Records shown section start

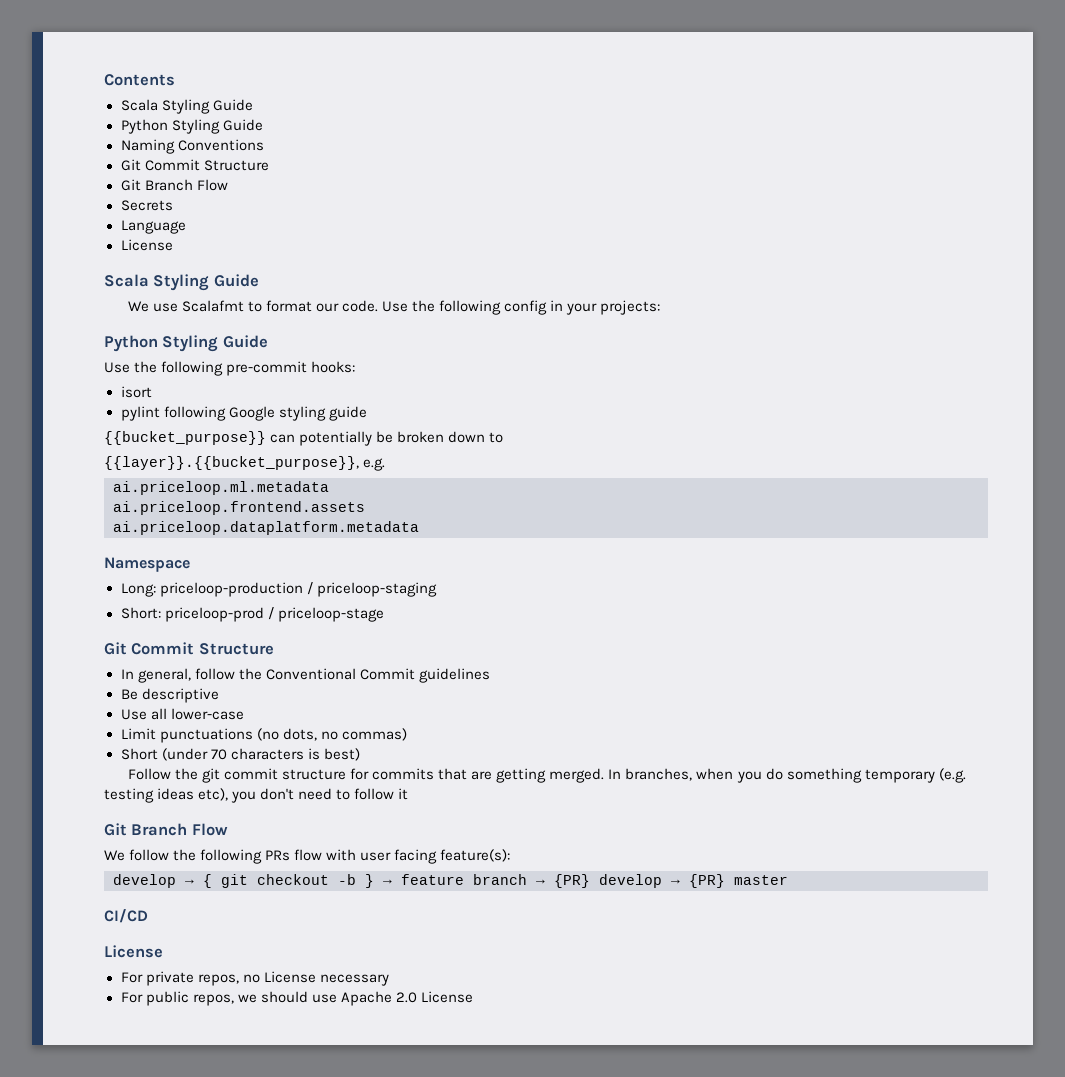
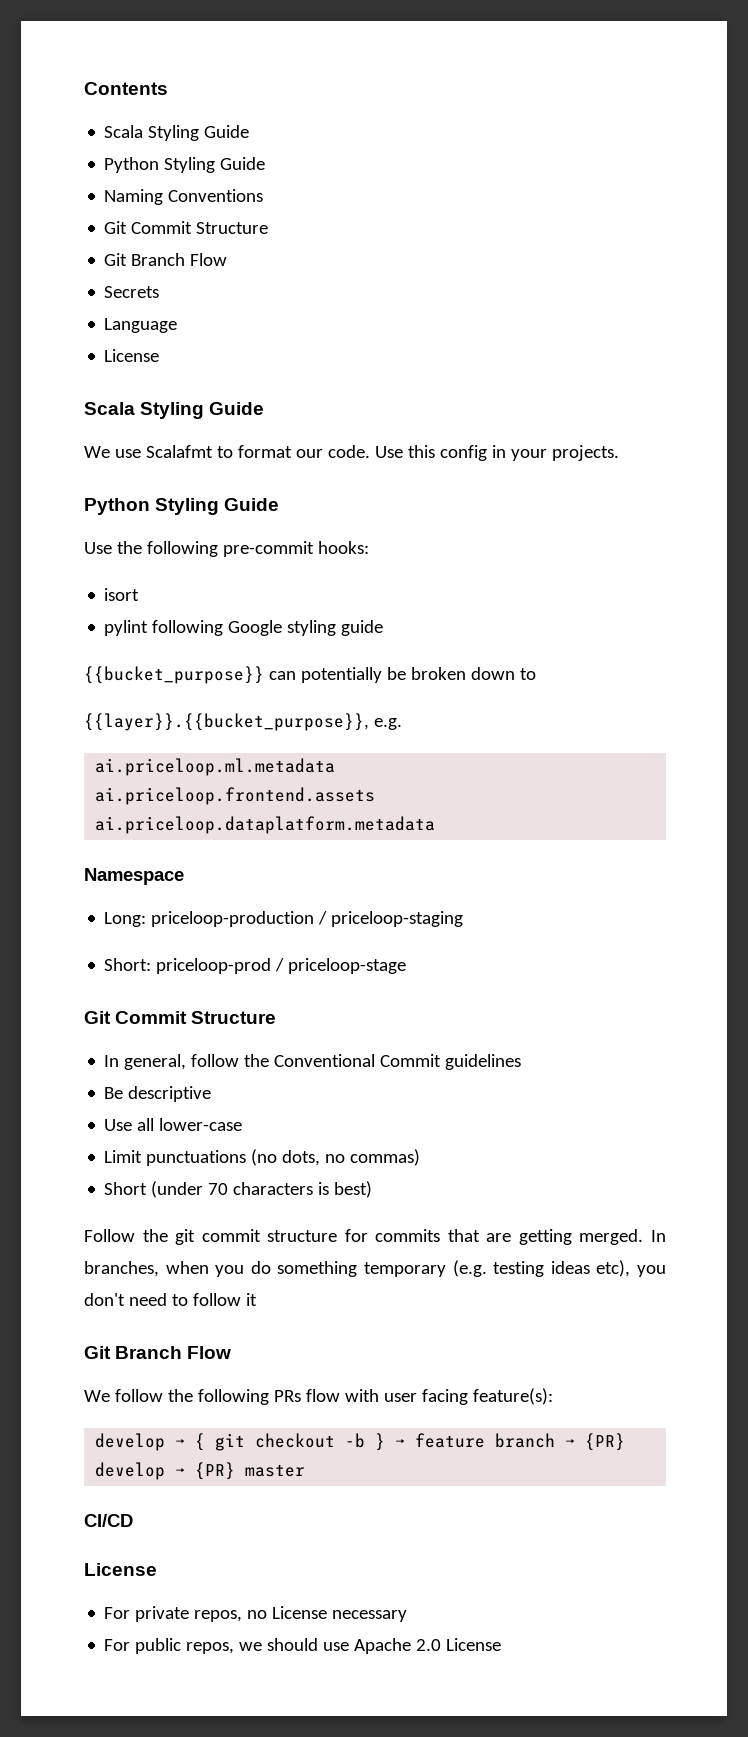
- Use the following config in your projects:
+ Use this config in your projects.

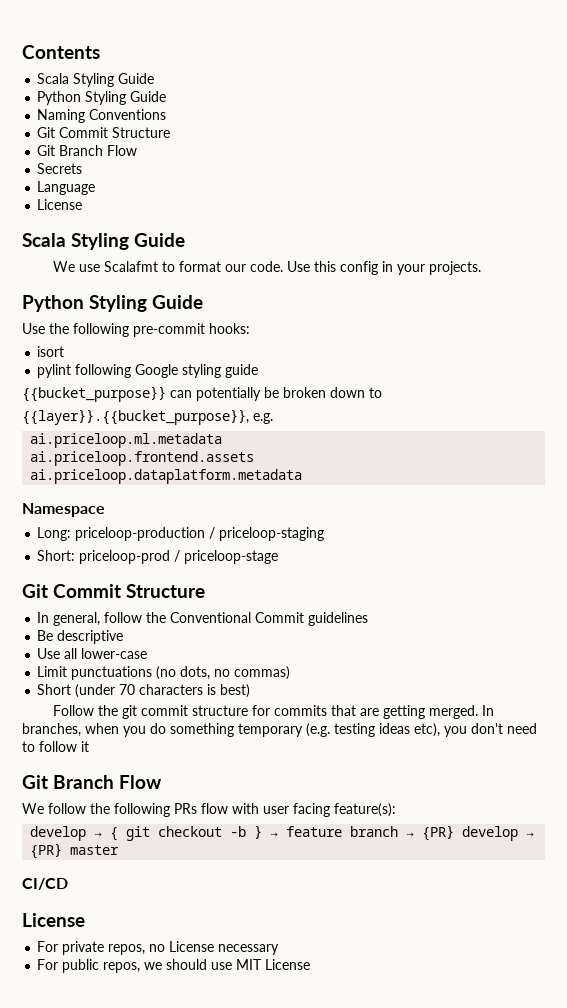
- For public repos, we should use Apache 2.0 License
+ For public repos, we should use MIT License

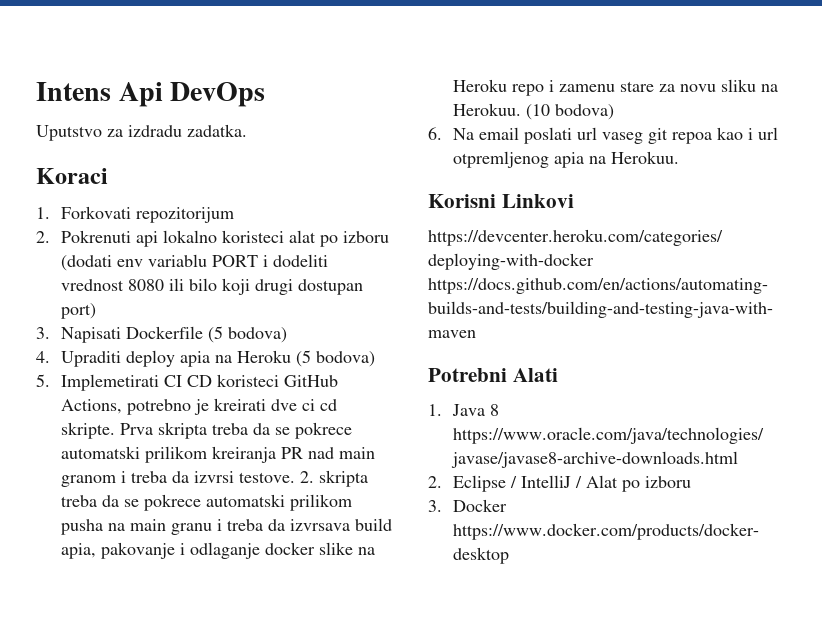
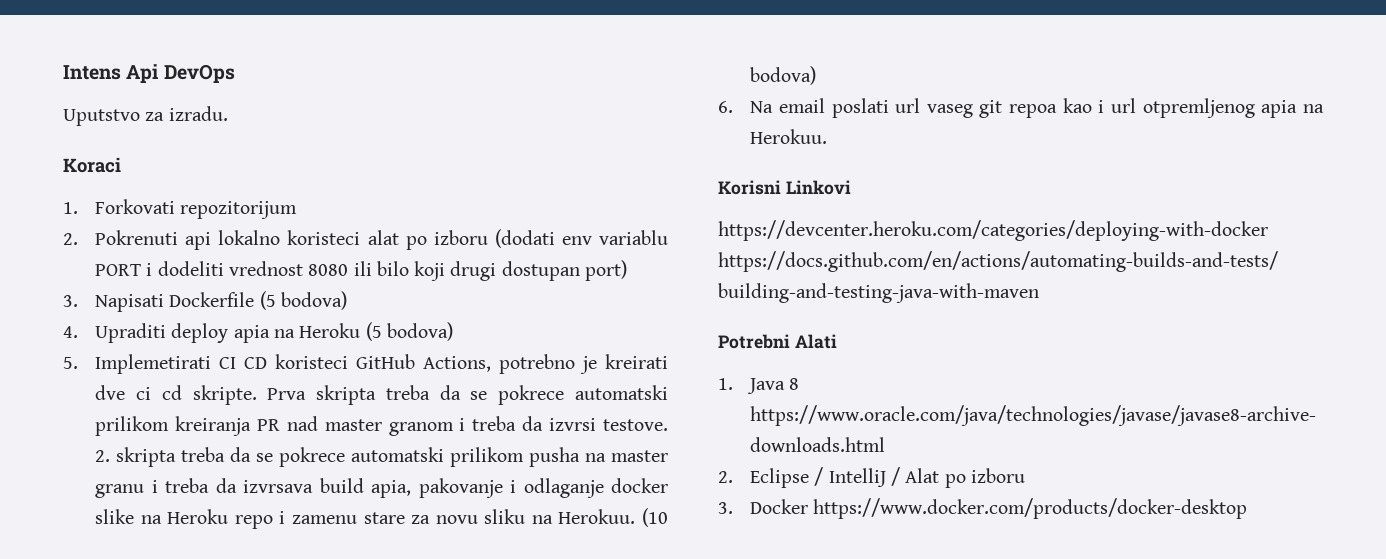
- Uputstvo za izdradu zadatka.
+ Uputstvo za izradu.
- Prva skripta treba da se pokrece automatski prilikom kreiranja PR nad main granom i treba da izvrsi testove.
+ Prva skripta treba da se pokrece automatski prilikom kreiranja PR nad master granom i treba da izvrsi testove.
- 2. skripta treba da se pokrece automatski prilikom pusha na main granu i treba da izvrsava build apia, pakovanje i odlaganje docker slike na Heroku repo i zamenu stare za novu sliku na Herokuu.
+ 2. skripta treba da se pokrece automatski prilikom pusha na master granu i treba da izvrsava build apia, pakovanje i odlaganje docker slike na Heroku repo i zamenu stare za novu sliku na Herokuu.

Records shown section end

Exercise aim »
Output the records above exactly, omitting the pictures.

Task output »
- Use the following config in your projects:
+ Use this config in your projects.

- For public repos, we should use Apache 2.0 License
+ For public repos, we should use MIT License

- Uputstvo za izdradu zadatka.
+ Uputstvo za izradu.
- Prva skripta treba da se pokrece automatski prilikom kreiranja PR nad main granom i treba da izvrsi testove.
+ Prva skripta treba da se pokrece automatski prilikom kreiranja PR nad master granom i treba da izvrsi testove.
- 2. skripta treba da se pokrece automatski prilikom pusha na main granu i treba da izvrsava build apia, pakovanje i odlaganje docker slike na Heroku repo i zamenu stare za novu sliku na Herokuu.
+ 2. skripta treba da se pokrece automatski prilikom pusha na master granu i treba da izvrsava build apia, pakovanje i odlaganje docker slike na Heroku repo i zamenu stare za novu sliku na Herokuu.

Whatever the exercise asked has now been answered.